**What is required**
Would you please copy each line below that includes the string "bold"?

[Front-end code edit data]

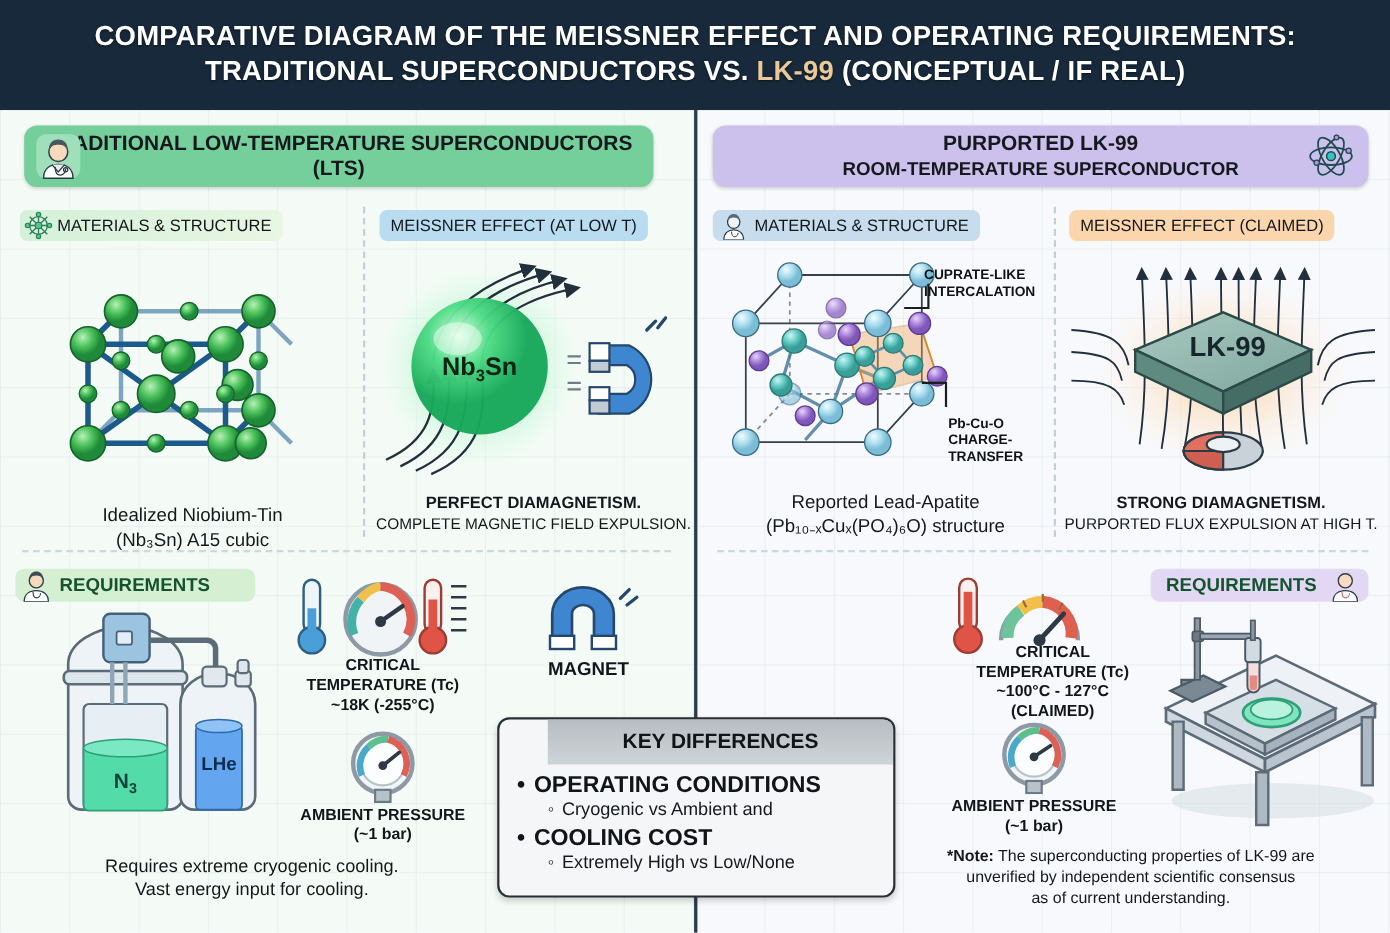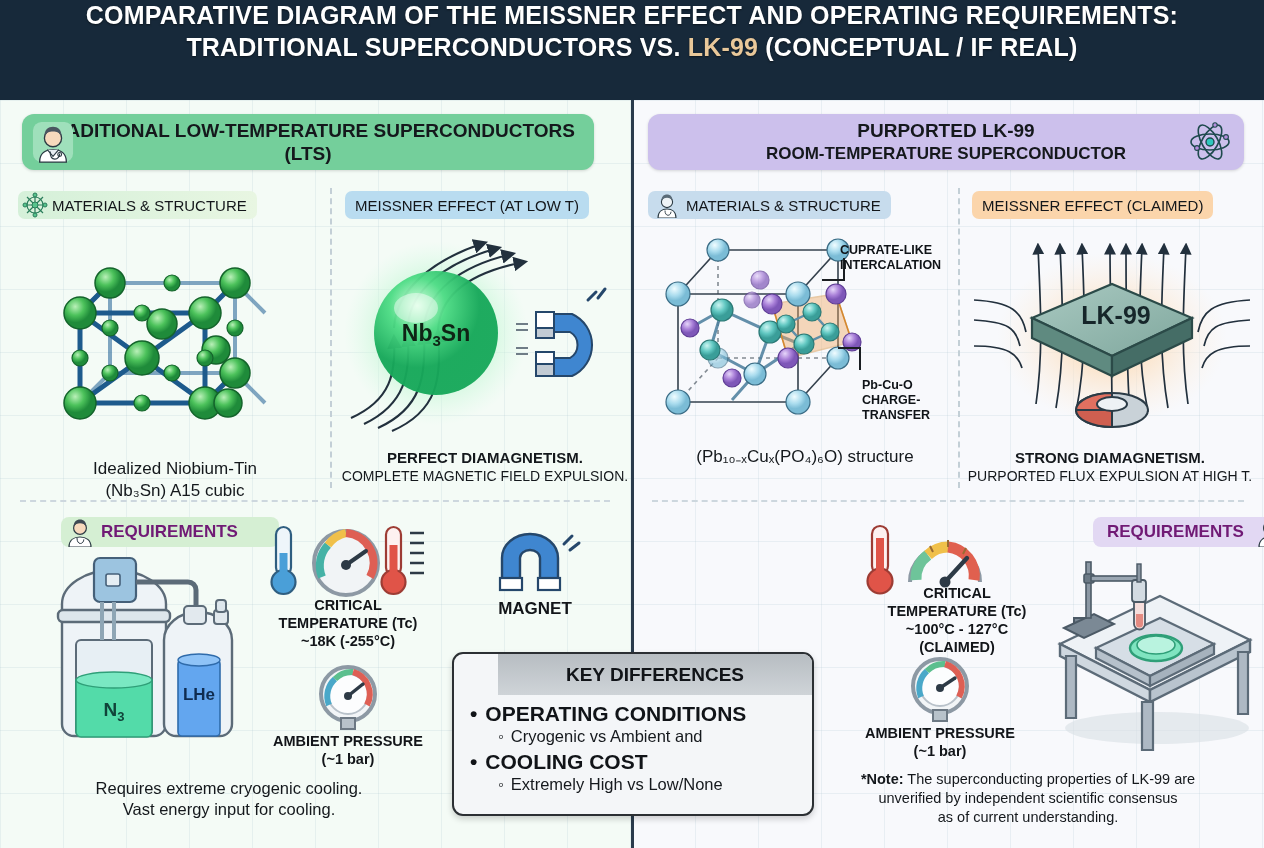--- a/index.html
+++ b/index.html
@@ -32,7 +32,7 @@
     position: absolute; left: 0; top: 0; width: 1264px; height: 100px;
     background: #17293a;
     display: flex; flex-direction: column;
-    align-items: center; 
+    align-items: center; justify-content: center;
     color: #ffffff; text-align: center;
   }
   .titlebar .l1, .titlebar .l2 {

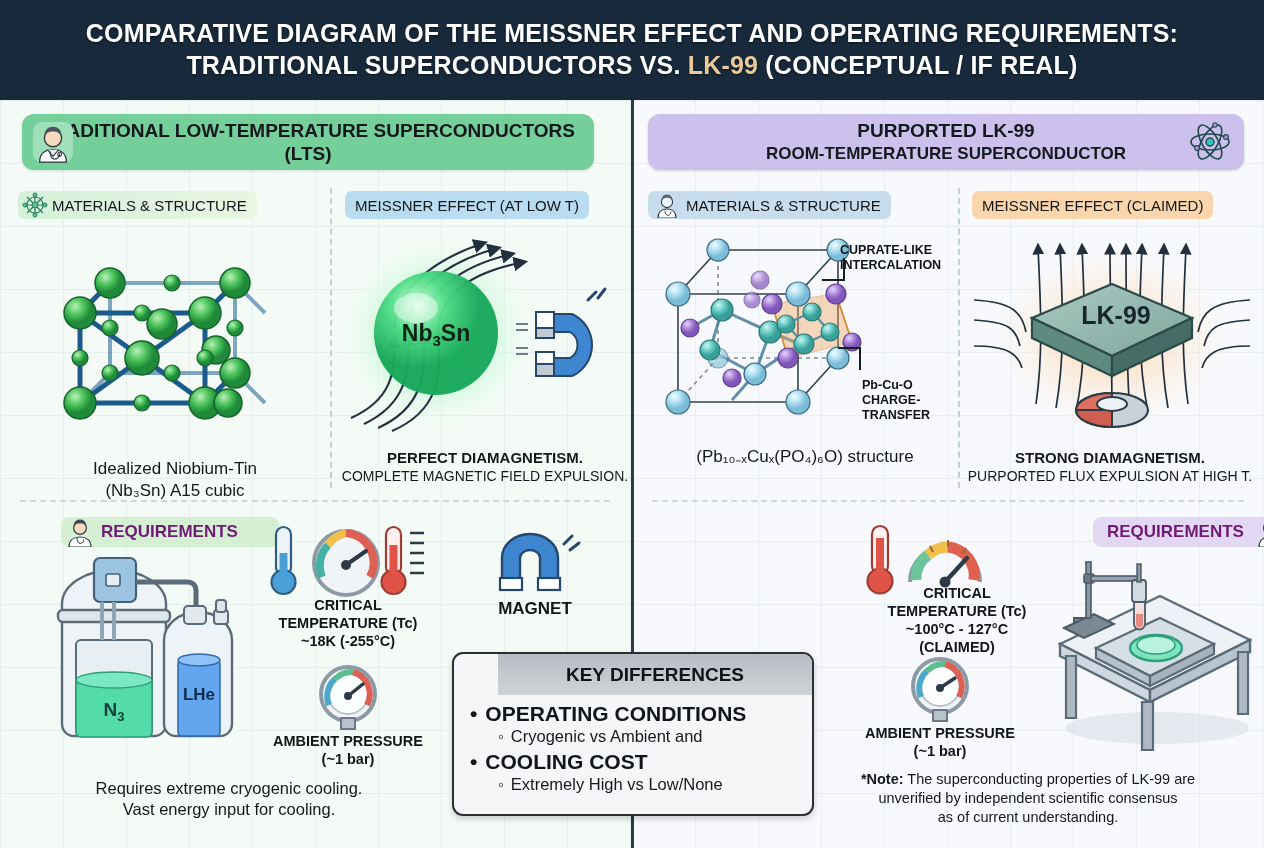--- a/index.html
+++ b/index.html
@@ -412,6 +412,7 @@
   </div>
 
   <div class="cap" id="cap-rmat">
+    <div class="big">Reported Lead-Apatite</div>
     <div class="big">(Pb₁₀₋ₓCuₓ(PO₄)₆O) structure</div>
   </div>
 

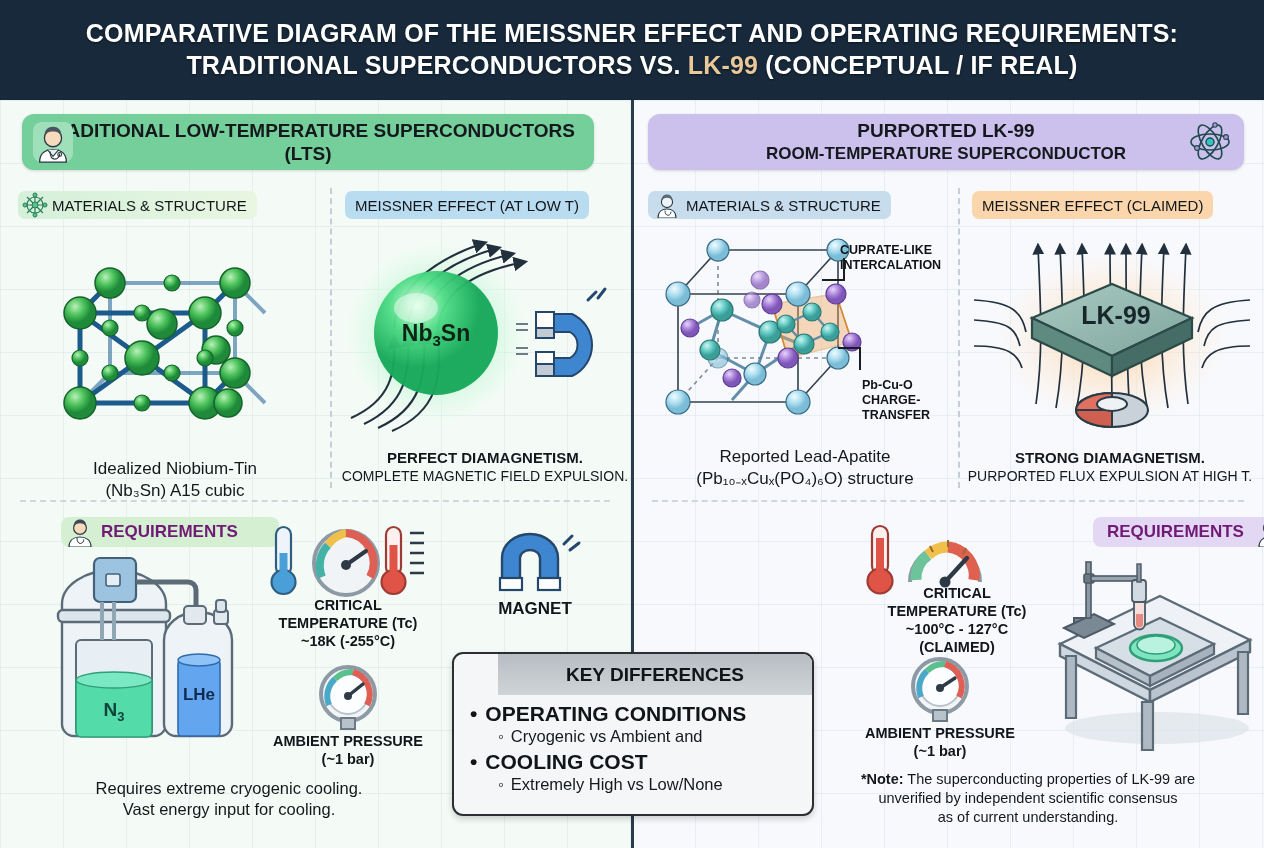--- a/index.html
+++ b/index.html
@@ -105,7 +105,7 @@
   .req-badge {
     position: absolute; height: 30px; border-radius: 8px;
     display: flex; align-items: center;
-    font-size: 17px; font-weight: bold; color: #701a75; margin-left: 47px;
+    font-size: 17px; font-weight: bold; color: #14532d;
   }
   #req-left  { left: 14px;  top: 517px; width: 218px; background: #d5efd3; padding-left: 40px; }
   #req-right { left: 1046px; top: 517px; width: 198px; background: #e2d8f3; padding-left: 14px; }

==

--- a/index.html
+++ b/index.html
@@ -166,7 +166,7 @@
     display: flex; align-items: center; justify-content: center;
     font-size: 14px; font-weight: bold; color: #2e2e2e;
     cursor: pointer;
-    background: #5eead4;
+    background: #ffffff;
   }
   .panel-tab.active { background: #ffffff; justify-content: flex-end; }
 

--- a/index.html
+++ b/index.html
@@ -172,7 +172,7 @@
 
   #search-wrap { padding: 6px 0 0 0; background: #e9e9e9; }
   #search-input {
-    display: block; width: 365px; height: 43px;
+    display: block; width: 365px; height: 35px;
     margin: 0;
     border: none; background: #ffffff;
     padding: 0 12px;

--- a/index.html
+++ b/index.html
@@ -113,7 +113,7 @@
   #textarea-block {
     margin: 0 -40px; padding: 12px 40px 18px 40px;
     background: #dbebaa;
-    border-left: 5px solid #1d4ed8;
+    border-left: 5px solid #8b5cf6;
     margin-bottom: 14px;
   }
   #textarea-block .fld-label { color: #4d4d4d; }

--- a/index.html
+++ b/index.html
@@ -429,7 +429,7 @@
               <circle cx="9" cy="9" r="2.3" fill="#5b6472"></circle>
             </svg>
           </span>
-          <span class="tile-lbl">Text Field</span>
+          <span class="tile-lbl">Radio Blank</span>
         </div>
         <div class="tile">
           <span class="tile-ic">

**Result**
-    font-size: 17px; font-weight: bold; color: #701a75; margin-left: 47px;
+    font-size: 17px; font-weight: bold; color: #14532d;
     font-size: 14px; font-weight: bold; color: #2e2e2e;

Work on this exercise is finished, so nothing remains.